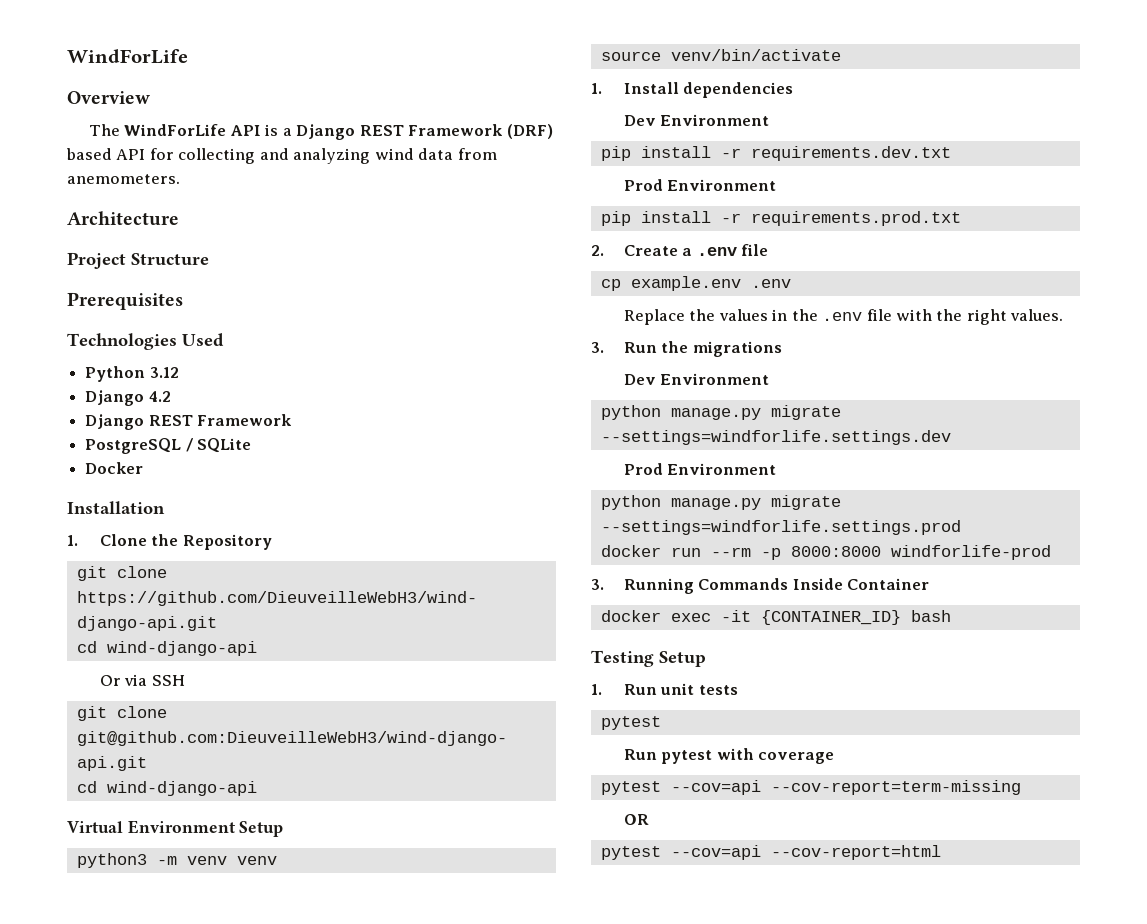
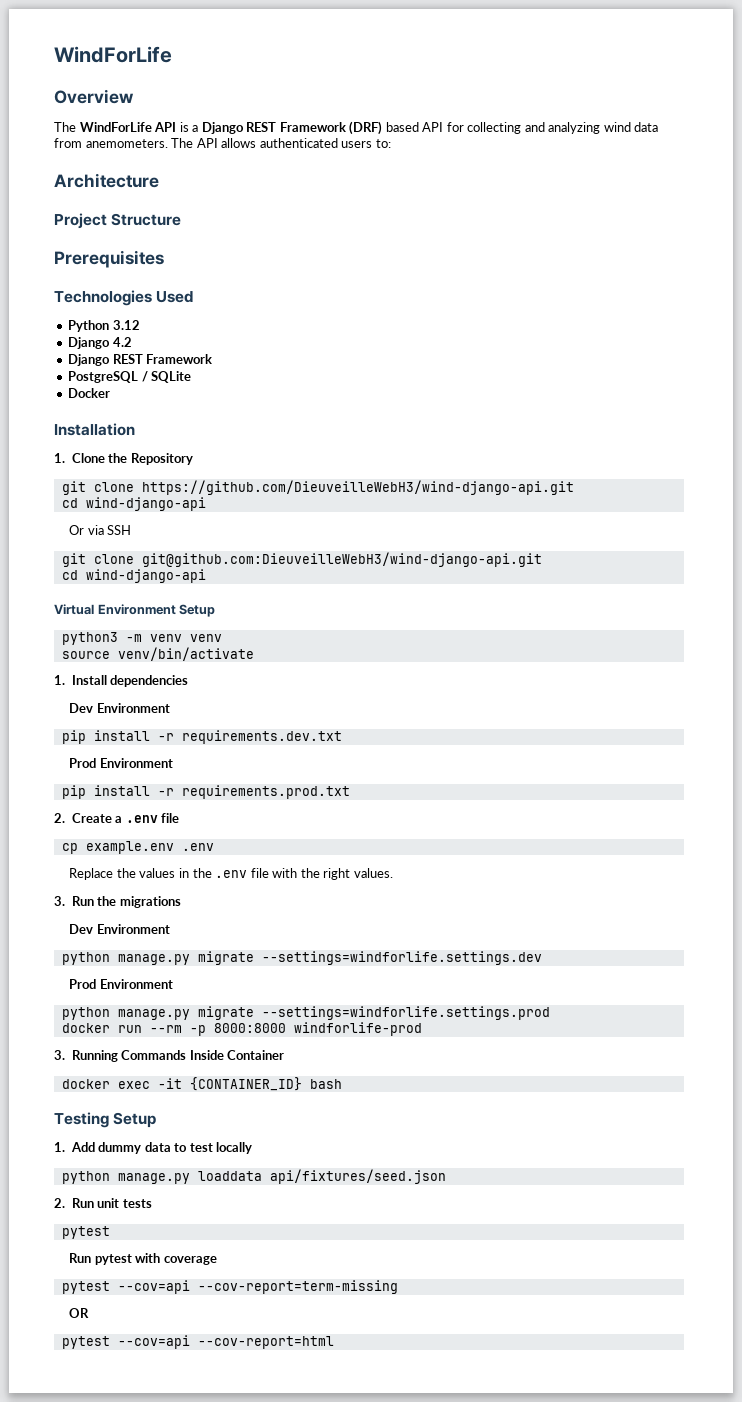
+ The API allows authenticated users to:
- 1. Run unit tests
+ 1. Add dummy data to test locally
+ python manage.py loaddata api/fixtures/seed.json
+ 2. Run unit tests

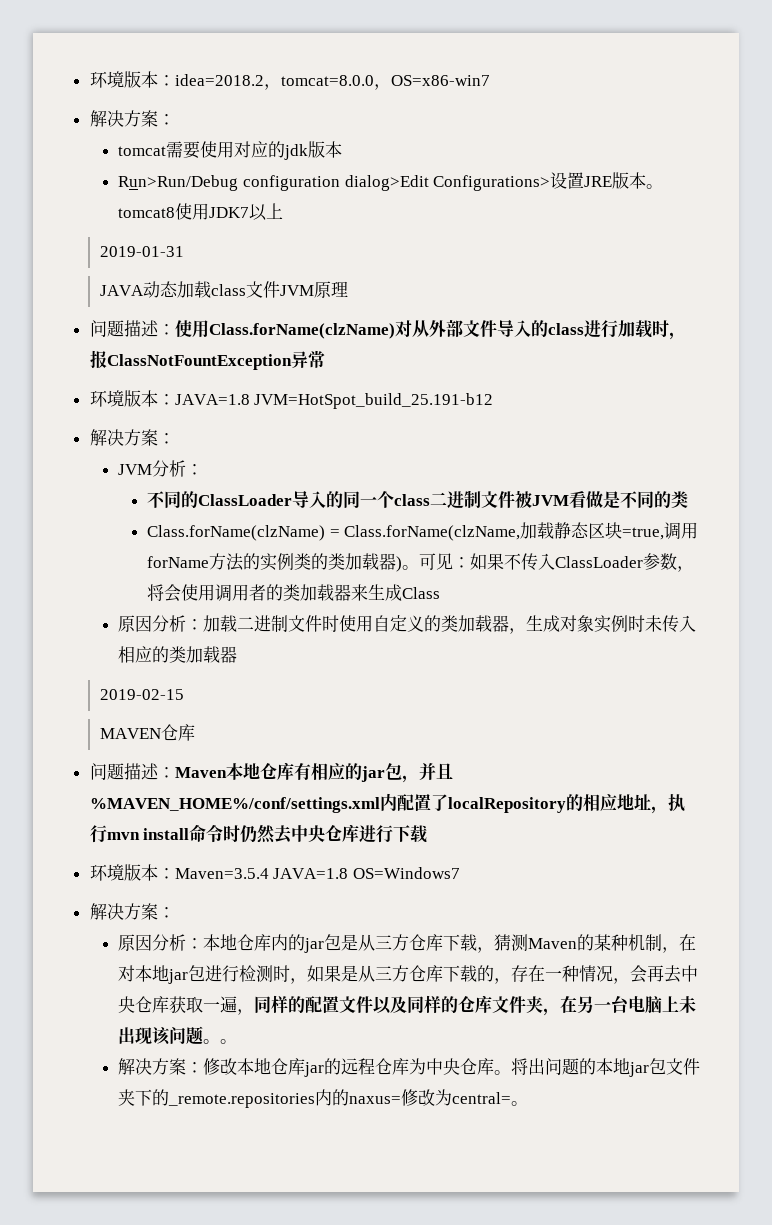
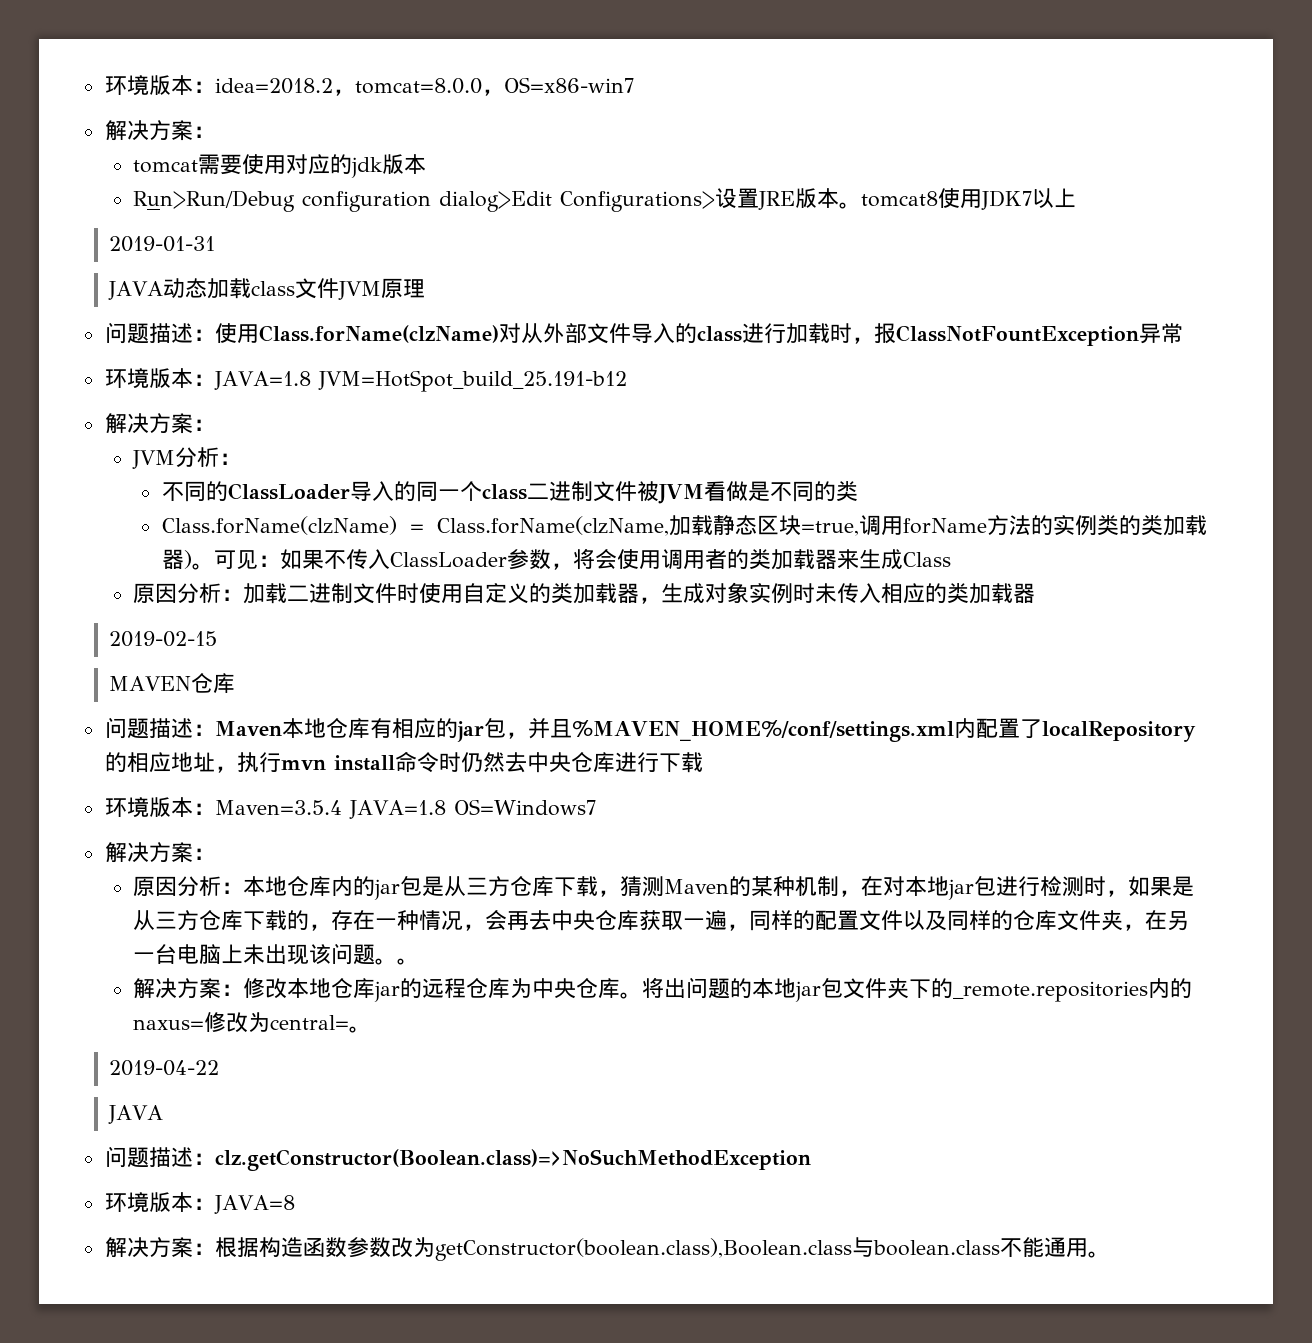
+ 2019-04-22
+ JAVA
+ 问题描述：clz.getConstructor(Boolean.class)=>NoSuchMethodException
+ 环境版本：JAVA=8
+ 解决方案：根据构造函数参数改为getConstructor(boolean.class),Boolean.class与boolean.class不能通用。

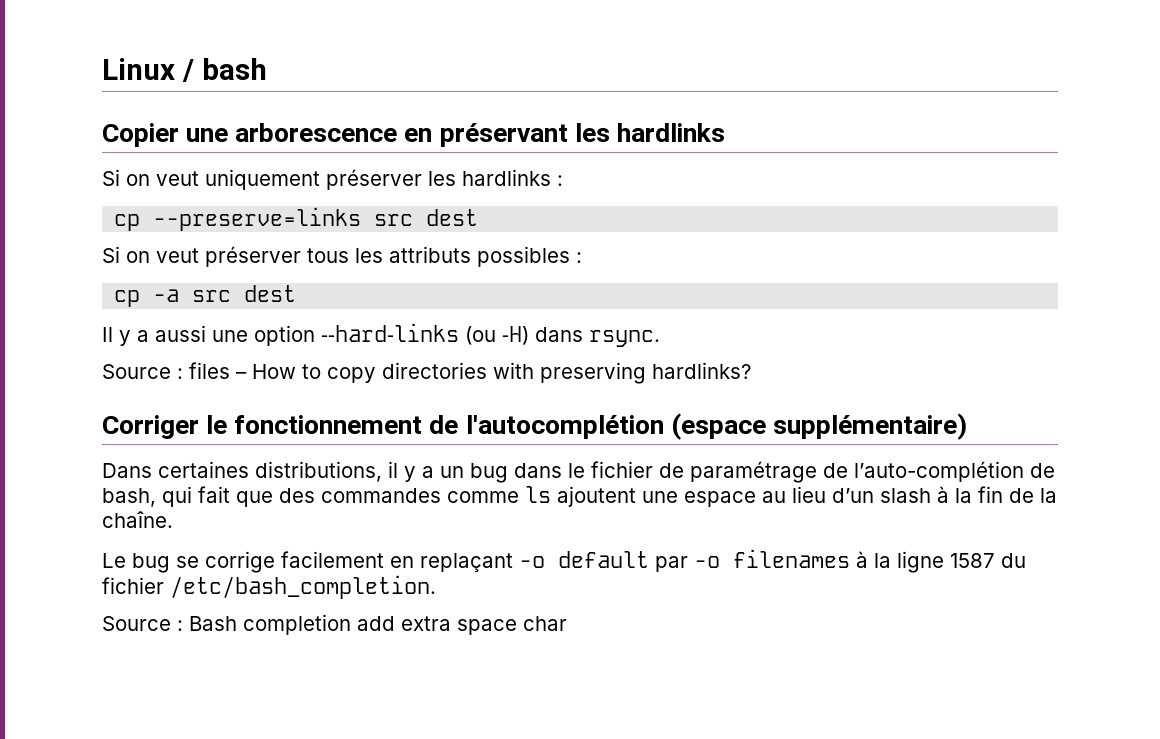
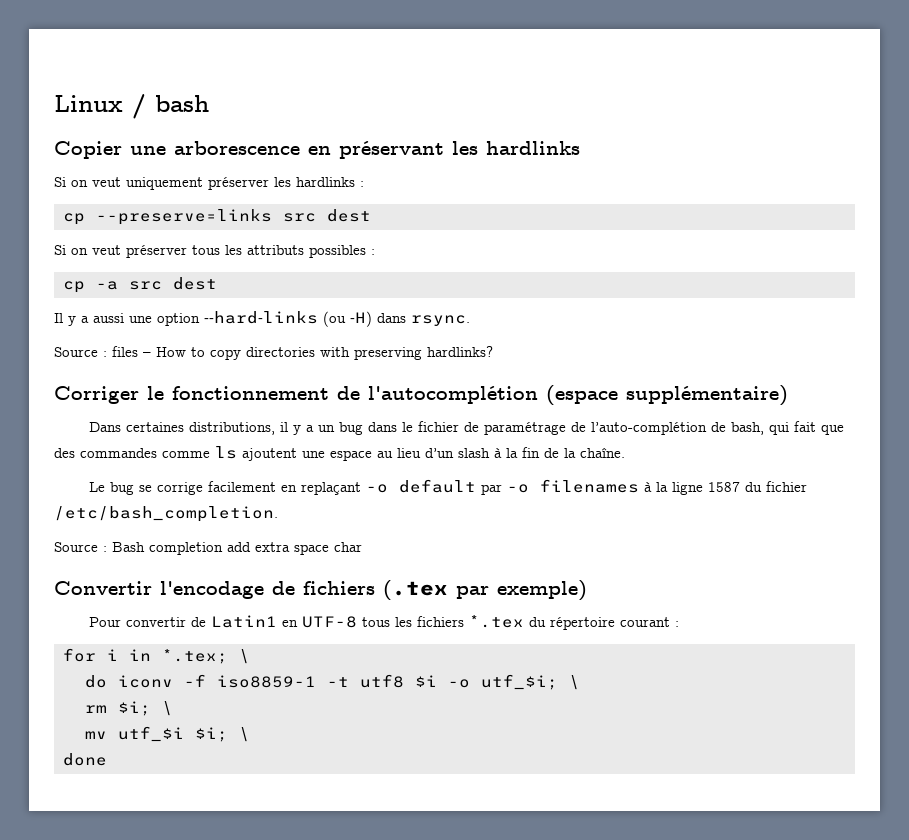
+ Convertir l'encodage de fichiers (.tex par exemple)
+ Pour convertir de Latin1 en UTF-8 tous les fichiers *.tex du répertoire courant :
+ for i in *.tex; \
+ do iconv -f iso8859-1 -t utf8 $i -o utf_$i; \
+ rm $i; \
+ mv utf_$i $i; \
+ done

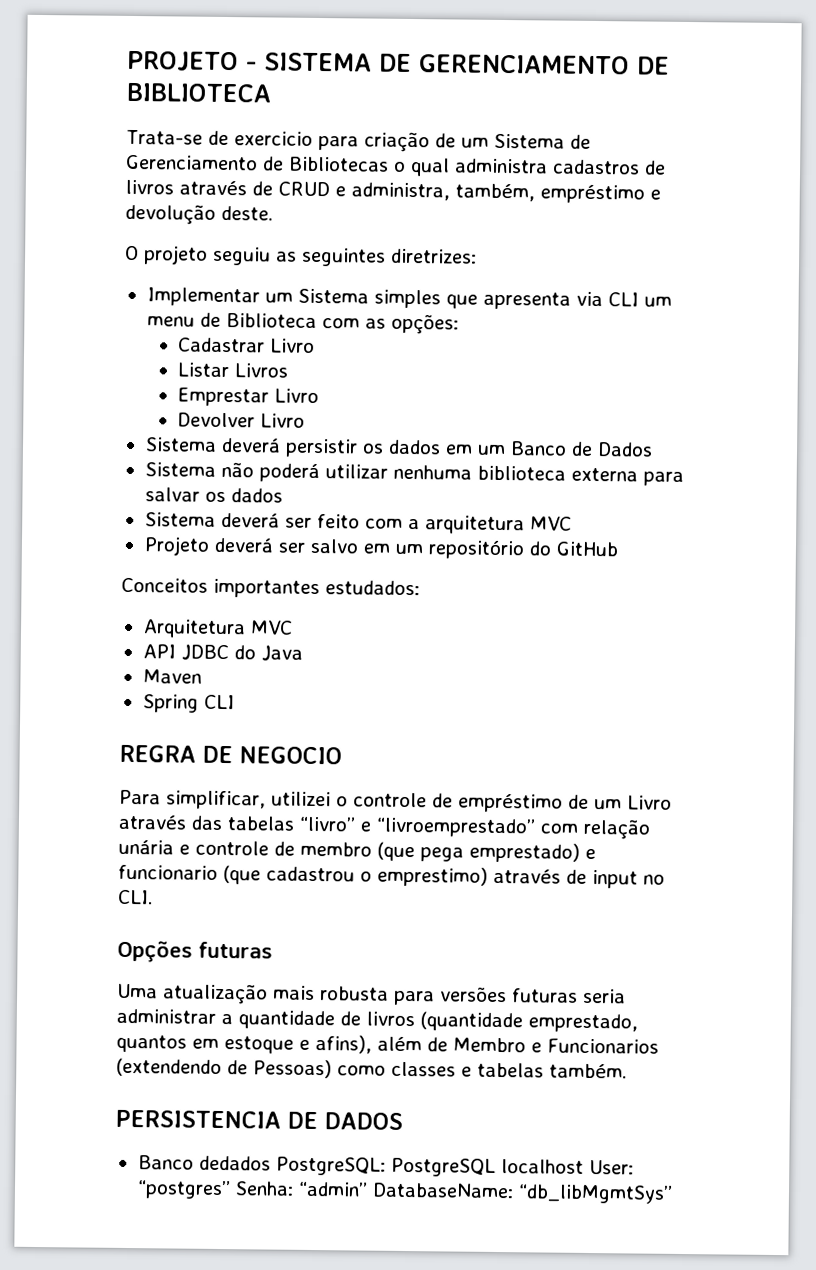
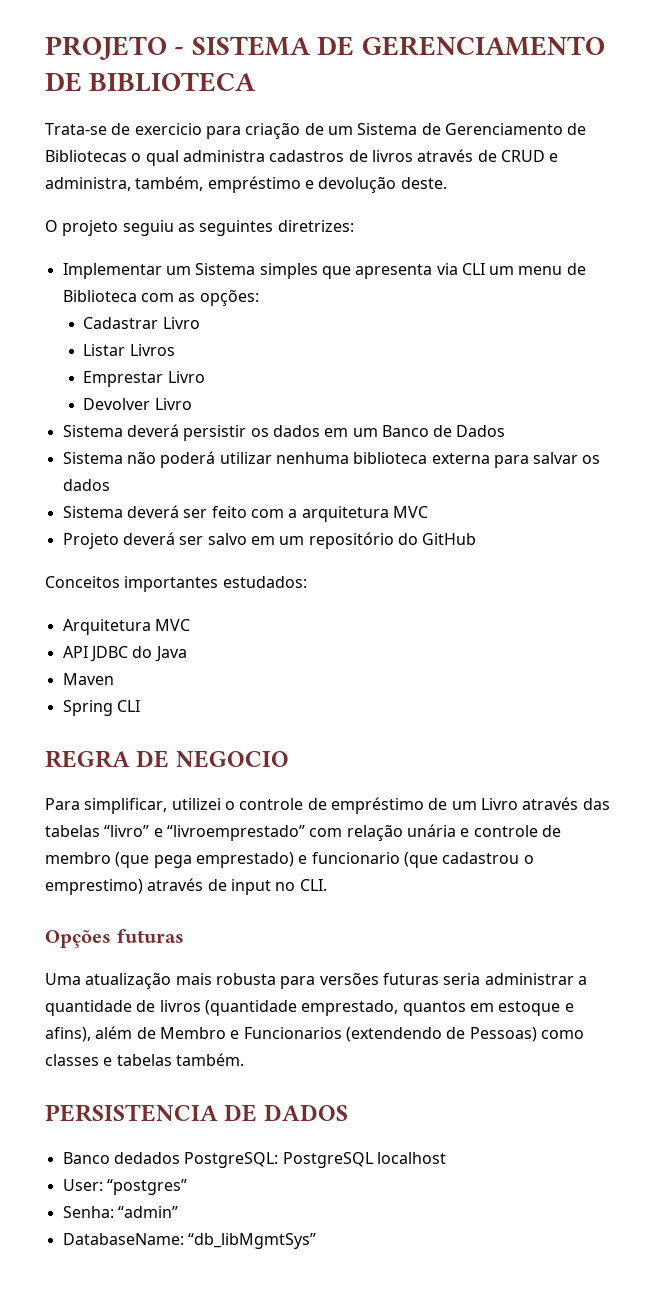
- Banco dedados PostgreSQL: PostgreSQL localhost User: “postgres” Senha: “admin” DatabaseName: “db_libMgmtSys”
+ Banco dedados PostgreSQL: PostgreSQL localhost
+ User: “postgres”
+ Senha: “admin”
+ DatabaseName: “db_libMgmtSys”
==*==
What needs to be done :: Reproduce every entry word for word, but skip any pictures.

Solution to this problem ::
+ The API allows authenticated users to:
- 1. Run unit tests
+ 1. Add dummy data to test locally
+ python manage.py loaddata api/fixtures/seed.json
+ 2. Run unit tests

+ 2019-04-22
+ JAVA
+ 问题描述：clz.getConstructor(Boolean.class)=>NoSuchMethodException
+ 环境版本：JAVA=8
+ 解决方案：根据构造函数参数改为getConstructor(boolean.class),Boolean.class与boolean.class不能通用。

+ Convertir l'encodage de fichiers (.tex par exemple)
+ Pour convertir de Latin1 en UTF-8 tous les fichiers *.tex du répertoire courant :
+ for i in *.tex; \
+ do iconv -f iso8859-1 -t utf8 $i -o utf_$i; \
+ rm $i; \
+ mv utf_$i $i; \
+ done

- Banco dedados PostgreSQL: PostgreSQL localhost User: “postgres” Senha: “admin” DatabaseName: “db_libMgmtSys”
+ Banco dedados PostgreSQL: PostgreSQL localhost
+ User: “postgres”
+ Senha: “admin”
+ DatabaseName: “db_libMgmtSys”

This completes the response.